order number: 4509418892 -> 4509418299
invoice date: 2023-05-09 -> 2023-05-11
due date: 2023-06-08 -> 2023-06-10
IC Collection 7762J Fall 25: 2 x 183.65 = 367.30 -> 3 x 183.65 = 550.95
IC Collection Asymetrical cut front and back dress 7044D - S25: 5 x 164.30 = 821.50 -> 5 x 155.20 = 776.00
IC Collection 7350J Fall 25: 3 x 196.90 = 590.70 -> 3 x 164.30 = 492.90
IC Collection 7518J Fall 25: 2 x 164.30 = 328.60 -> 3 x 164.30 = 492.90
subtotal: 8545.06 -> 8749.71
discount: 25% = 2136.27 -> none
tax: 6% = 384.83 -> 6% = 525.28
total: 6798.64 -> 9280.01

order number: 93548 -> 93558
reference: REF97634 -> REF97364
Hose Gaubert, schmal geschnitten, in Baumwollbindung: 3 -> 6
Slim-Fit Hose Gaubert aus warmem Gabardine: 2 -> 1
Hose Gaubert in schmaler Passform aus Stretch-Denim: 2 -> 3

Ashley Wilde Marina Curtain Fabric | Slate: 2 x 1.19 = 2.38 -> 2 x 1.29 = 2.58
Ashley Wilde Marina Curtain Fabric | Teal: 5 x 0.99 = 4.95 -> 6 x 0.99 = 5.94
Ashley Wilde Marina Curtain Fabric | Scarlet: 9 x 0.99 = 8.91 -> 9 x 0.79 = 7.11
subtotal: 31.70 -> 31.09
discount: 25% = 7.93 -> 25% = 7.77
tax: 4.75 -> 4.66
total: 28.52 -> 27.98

## WHAT THE TASK REQUIRES
If a line of the data above contains "Curtain", copy it out.

## EXERCISE SOLUTION
Ashley Wilde Marina Curtain Fabric | Slate: 2 x 1.19 = 2.38 -> 2 x 1.29 = 2.58
Ashley Wilde Marina Curtain Fabric | Teal: 5 x 0.99 = 4.95 -> 6 x 0.99 = 5.94
Ashley Wilde Marina Curtain Fabric | Scarlet: 9 x 0.99 = 8.91 -> 9 x 0.79 = 7.11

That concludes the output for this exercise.